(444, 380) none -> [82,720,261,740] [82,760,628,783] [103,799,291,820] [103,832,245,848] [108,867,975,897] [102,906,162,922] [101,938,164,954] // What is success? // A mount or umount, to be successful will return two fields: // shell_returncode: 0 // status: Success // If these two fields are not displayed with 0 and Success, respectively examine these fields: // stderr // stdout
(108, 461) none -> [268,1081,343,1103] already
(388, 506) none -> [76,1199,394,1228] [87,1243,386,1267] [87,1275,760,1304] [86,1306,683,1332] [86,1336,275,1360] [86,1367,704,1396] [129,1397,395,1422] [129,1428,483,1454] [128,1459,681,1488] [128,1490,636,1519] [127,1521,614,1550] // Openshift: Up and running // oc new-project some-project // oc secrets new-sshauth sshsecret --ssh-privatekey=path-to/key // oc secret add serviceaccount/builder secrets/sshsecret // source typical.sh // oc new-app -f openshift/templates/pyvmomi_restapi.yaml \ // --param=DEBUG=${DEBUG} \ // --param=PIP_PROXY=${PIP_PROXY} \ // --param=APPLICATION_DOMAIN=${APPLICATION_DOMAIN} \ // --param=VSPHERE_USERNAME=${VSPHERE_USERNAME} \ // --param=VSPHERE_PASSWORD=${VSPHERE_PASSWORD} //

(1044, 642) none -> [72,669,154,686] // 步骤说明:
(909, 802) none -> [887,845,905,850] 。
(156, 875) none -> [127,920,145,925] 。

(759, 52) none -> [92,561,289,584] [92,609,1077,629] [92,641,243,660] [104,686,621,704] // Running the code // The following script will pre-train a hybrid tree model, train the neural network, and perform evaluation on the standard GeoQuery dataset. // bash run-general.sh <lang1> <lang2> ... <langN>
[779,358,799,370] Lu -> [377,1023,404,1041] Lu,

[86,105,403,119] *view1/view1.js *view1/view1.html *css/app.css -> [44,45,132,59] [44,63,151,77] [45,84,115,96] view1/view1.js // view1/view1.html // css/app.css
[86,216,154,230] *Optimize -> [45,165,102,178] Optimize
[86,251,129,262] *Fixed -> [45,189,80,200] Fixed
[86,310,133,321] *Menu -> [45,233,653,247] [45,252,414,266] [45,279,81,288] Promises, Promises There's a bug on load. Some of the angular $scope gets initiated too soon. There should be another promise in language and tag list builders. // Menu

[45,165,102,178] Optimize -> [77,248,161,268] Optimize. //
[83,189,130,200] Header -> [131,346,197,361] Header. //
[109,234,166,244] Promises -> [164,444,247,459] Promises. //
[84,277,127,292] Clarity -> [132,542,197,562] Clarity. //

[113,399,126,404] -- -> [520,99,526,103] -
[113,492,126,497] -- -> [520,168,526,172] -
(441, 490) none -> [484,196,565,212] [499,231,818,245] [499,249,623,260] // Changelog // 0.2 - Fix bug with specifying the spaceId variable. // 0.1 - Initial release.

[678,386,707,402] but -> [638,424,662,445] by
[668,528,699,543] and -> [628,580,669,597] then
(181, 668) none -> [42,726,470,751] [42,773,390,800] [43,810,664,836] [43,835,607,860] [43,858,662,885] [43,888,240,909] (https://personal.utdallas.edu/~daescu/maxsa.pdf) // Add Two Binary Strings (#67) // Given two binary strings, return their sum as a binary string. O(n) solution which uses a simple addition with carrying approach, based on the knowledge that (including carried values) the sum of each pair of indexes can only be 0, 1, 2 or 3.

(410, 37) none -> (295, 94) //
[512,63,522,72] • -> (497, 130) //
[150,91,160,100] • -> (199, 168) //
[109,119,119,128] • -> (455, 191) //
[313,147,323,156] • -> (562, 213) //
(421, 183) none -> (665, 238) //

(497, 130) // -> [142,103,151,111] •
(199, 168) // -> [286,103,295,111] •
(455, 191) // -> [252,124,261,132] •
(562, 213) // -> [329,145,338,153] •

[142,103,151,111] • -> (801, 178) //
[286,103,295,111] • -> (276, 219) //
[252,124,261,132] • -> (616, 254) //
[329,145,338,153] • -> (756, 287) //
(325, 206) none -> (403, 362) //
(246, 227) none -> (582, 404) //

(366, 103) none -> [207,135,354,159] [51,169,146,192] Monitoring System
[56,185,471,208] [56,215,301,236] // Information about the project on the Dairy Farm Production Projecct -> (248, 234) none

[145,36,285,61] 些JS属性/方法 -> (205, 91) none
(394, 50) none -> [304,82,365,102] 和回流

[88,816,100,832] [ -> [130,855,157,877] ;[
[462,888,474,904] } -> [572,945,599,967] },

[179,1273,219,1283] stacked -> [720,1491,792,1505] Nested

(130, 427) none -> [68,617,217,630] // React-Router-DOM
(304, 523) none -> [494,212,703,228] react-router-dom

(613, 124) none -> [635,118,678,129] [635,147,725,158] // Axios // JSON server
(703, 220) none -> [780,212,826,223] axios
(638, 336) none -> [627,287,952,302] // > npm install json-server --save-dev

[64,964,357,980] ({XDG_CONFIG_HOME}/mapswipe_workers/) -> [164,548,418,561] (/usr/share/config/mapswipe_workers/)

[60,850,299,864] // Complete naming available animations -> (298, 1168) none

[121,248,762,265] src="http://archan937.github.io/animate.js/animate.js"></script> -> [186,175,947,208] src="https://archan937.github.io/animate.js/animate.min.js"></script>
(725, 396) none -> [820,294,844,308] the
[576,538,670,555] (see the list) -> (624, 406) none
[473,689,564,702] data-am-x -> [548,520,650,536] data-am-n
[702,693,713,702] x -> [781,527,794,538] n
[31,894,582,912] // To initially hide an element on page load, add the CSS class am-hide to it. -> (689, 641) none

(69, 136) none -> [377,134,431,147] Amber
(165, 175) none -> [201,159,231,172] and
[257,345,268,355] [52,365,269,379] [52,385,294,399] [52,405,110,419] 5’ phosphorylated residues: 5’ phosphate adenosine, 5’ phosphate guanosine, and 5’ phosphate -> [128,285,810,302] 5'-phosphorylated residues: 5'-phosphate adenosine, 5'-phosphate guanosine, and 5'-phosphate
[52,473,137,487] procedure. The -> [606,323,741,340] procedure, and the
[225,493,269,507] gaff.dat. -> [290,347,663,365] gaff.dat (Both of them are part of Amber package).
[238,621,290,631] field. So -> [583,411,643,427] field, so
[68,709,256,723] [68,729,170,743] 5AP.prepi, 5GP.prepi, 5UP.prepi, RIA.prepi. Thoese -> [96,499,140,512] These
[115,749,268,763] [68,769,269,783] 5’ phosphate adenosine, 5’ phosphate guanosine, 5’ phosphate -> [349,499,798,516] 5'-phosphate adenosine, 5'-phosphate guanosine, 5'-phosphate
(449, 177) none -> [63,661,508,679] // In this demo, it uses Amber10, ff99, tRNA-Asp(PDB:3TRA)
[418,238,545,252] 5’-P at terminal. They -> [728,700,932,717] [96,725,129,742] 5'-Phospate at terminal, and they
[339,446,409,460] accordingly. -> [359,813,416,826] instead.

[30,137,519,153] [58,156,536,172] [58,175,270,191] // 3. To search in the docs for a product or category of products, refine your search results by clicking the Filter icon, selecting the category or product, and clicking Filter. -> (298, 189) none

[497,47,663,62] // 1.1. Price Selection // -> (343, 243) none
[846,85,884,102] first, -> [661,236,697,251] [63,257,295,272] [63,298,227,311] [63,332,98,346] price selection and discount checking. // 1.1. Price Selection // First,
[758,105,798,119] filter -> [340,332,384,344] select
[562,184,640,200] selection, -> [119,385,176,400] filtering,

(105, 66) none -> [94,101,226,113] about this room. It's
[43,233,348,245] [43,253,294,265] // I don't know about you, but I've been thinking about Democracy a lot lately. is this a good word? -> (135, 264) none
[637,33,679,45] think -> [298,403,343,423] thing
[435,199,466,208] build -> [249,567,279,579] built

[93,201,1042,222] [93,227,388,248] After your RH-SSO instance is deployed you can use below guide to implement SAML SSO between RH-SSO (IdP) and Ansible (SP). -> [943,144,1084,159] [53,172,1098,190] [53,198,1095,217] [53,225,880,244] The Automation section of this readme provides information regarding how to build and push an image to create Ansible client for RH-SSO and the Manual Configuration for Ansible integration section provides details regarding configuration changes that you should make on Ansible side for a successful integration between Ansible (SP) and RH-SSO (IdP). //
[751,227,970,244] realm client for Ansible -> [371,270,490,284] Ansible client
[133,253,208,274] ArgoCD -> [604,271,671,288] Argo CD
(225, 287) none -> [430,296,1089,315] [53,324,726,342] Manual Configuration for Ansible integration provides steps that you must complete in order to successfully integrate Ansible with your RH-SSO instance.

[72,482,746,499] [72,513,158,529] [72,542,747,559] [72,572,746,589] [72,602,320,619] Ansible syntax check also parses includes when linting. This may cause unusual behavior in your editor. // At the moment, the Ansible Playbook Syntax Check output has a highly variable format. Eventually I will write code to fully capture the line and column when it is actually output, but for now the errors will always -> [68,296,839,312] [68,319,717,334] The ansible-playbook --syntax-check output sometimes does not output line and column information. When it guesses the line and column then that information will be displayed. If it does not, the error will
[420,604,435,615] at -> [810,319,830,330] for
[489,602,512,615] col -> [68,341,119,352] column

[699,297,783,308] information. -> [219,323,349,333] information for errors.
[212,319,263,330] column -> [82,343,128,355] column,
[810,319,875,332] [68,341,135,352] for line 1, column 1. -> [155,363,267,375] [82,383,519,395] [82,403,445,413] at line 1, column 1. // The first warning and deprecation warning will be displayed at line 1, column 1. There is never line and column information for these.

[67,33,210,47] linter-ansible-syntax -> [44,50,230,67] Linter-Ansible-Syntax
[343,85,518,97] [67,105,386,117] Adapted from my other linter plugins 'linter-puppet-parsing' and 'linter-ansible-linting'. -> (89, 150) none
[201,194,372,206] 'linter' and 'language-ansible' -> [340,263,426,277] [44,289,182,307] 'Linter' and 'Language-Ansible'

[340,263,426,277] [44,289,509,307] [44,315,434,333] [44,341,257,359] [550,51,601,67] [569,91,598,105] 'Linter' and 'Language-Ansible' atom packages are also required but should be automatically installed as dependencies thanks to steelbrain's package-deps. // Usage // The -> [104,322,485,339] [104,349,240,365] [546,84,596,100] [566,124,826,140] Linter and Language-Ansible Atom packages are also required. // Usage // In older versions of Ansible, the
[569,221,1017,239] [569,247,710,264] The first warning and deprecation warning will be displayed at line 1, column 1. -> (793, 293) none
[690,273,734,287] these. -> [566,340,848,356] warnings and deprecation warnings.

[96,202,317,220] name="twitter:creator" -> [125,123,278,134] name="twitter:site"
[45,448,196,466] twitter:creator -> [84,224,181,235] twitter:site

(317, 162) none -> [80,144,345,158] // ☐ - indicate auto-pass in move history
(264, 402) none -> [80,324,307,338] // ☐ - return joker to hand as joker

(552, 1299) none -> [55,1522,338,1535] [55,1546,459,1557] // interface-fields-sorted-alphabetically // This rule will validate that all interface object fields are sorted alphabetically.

■ What is needed ■
All lines in the data above from the one with "[67,33,210,47] linter-ansible-syntax ->" through the one with "[201,194,372,206] 'linter' and" must be repeated exactly, and no others.

■ Answer ■
[67,33,210,47] linter-ansible-syntax -> [44,50,230,67] Linter-Ansible-Syntax
[343,85,518,97] [67,105,386,117] Adapted from my other linter plugins 'linter-puppet-parsing' and 'linter-ansible-linting'. -> (89, 150) none
[201,194,372,206] 'linter' and 'language-ansible' -> [340,263,426,277] [44,289,182,307] 'Linter' and 'Language-Ansible'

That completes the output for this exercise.